O Uruguai caracteriza-se por ser o país da América Latina com menores índices de desigualdade. Com aproximadamente 3,3 milhões de habitantes, um terço da população de Portugal, o território uruguaio contabiliza-se em 176 215 km², perto do dobro do território português. Pela sua estabilidade política e posicionamento a Este, este pequeno país da América Latina funciona como ponto de entrada para a América Latina e para o Mercosul, à semelhança da posição de Portugal face ao resto da Europa.
5. País(es) do futebol
Quique Flores compara dois países pequenos para a sua região (e contexto mundial), mas dos quais saem quantidades proporcionalmente impressionantes de excelentes jogadores de futebol.

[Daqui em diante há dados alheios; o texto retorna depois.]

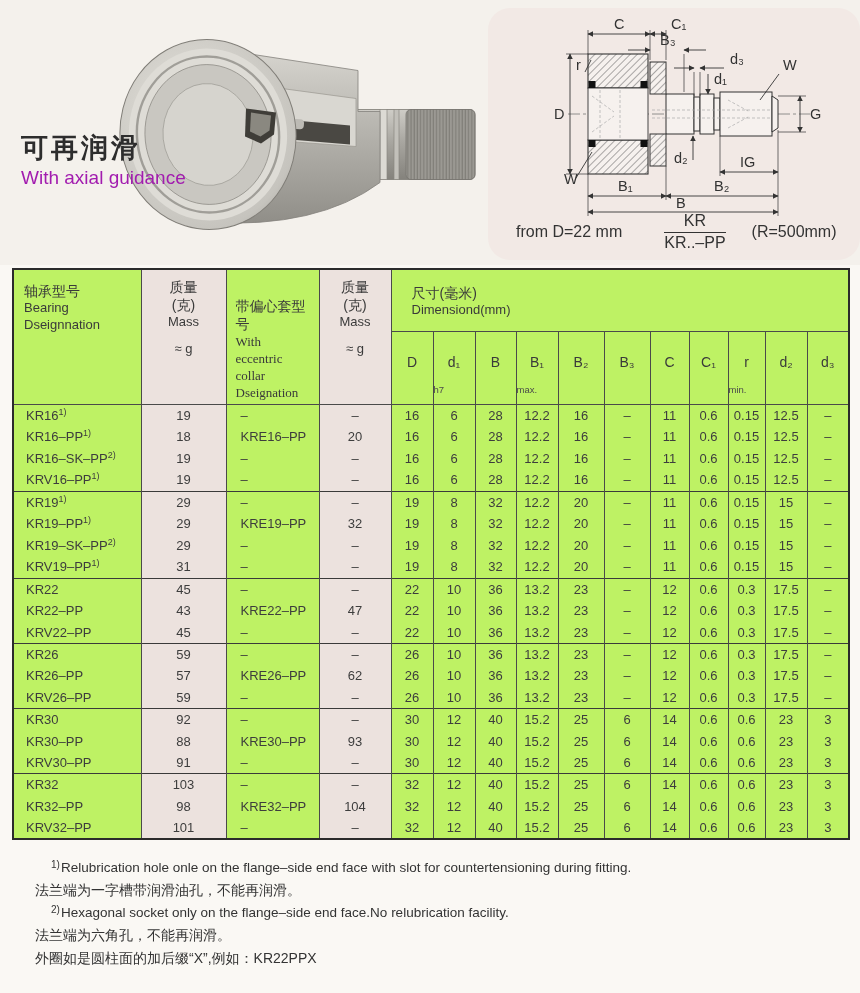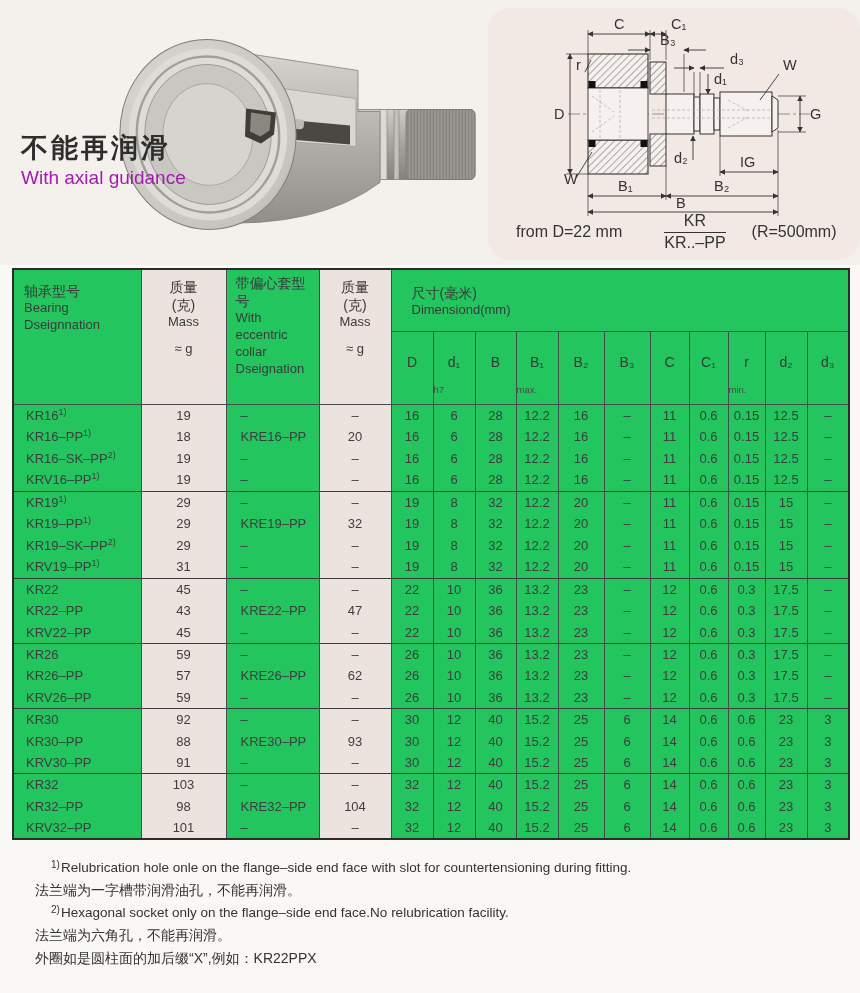--- a/index.html
+++ b/index.html
@@ -26,28 +26,28 @@
     font-size:16px;color:#333;
   }
   .cap-left{margin-left:28px;}
   .frac{display:inline-block;text-align:center;margin-left:42px;line-height:1.15;}
   .frac-top{display:block;border-bottom:1.5px solid #333;padding:0 14px 1px 14px;}
   .frac-bot{display:block;padding-top:1px;}
   .cap-right{margin-left:26px;}
   
   .spec-table{
     border-collapse:collapse;table-layout:fixed;width:836px;
-    margin:3px 0 0 12px;background:#22c55e;border:2px solid #2b2b2b;
+    margin:3px 0 0 12px;background:#bef264;border:2px solid #2b2b2b;
   }
   .spec-table th,.spec-table td{border:1px solid #4a4a4a;}
   .spec-table thead th{font-weight:normal;vertical-align:top;text-align:left;}
   .shade{background:#ece2de;}
   .th-bearing{padding:12px 4px 0 10px;}
   .th-mass{text-align:center !important;padding-top:8px;}
-  .th-collar{padding:4px 4px 0 9px;}
+  .th-collar{padding:28px 4px 0 9px;font-family:Liberation Serif, serif;}
   .th-dimband{padding:14px 4px 0 20px;}
   .hl-cn{font-size:14px;line-height:1.3;}
   .hl-en{font-size:13px;line-height:1.3;}
   .hl-gap{margin-top:10px;}
   .dimcol{position:relative;height:70px;}
   .dim-label{position:absolute;top:22px;left:0;width:100%;text-align:center;font-size:14px;}
   .dim-sub{position:absolute;bottom:9px;left:0;width:100%;font-size:9.5px;color:#4a4a4a;}
   .spec-table tbody tr{height:21.75px;}
   .spec-table tbody td{
     font-size:13px;text-align:center;color:#3d3d3d;padding:0;
@@ -112,21 +112,21 @@
       <ellipse cx="150" cy="118" rx="71" ry="78" fill="none" stroke="#6e6c66" stroke-width="2.4" opacity="0.55"></ellipse>
       <ellipse cx="150" cy="118" rx="63" ry="70" fill="#c9c7c1" stroke="#918f89" stroke-width="0.8"></ellipse>
       <ellipse cx="150" cy="118" rx="45" ry="51" fill="#d6d4ce" stroke="#9b9993" stroke-width="0.7"></ellipse>
     </g>
 
     <path d="M188,92 l30,4 l-2,22 l-13,9 l-16,-7 z" fill="#3f3d38"></path>
     <path d="M193,96 l20,3 l-1.5,15 l-9,6 l-10.5,-5 z" fill="#8a8880"></path>
   </svg>
 
   <div class="title-block">
-    <div class="title-cn">不能再润滑</div>
+    <div class="title-cn">可再润滑</div>
     <div class="title-en">With axial guidance</div>
   </div>
 
   <div class="diagram-panel">
     <svg class="diagram-svg" width="372" height="212" viewBox="0 0 372 212">
       <defs>
         <marker id="arr" viewBox="0 0 10 10" refX="9" refY="5" markerWidth="6.5" markerHeight="6.5" orient="auto-start-reverse">
           <path d="M0,0 L10,5 L0,10 z" fill="#333"></path>
         </marker>
         <pattern id="hatch" width="5" height="5" patternUnits="userSpaceOnUse" patternTransform="rotate(45)">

O Uruguai pode não ser o berço de Cristiano Ronaldo, mas a seleção nacional de futebol uruguaia já foi campeã mundial duas vezes, chegando às semifinais em três ocasiões e sendo apurada para 13 edições da Copa do Mundo. Dados impressionantes para um país de aproximadamente 3,3 milhões de habitantes.
Muitos jogadores internacionalmente conhecidos são uruguaios, sendo possivelmente o mais famoso Luis Suárez. Em Portugal, o uruguaio Sebastián Coates liderou a equipa do Sporting aquando da vitória do campeonato da Primeira Liga em 2021 (penso que é um dado ainda fresco na memória de todos). Destacam-se também, no Benfica, o atual jogador Darwin Núñez, bem como Maxi Pereira, atualmente regressado ao Uruguai, onde joga no Peñarol.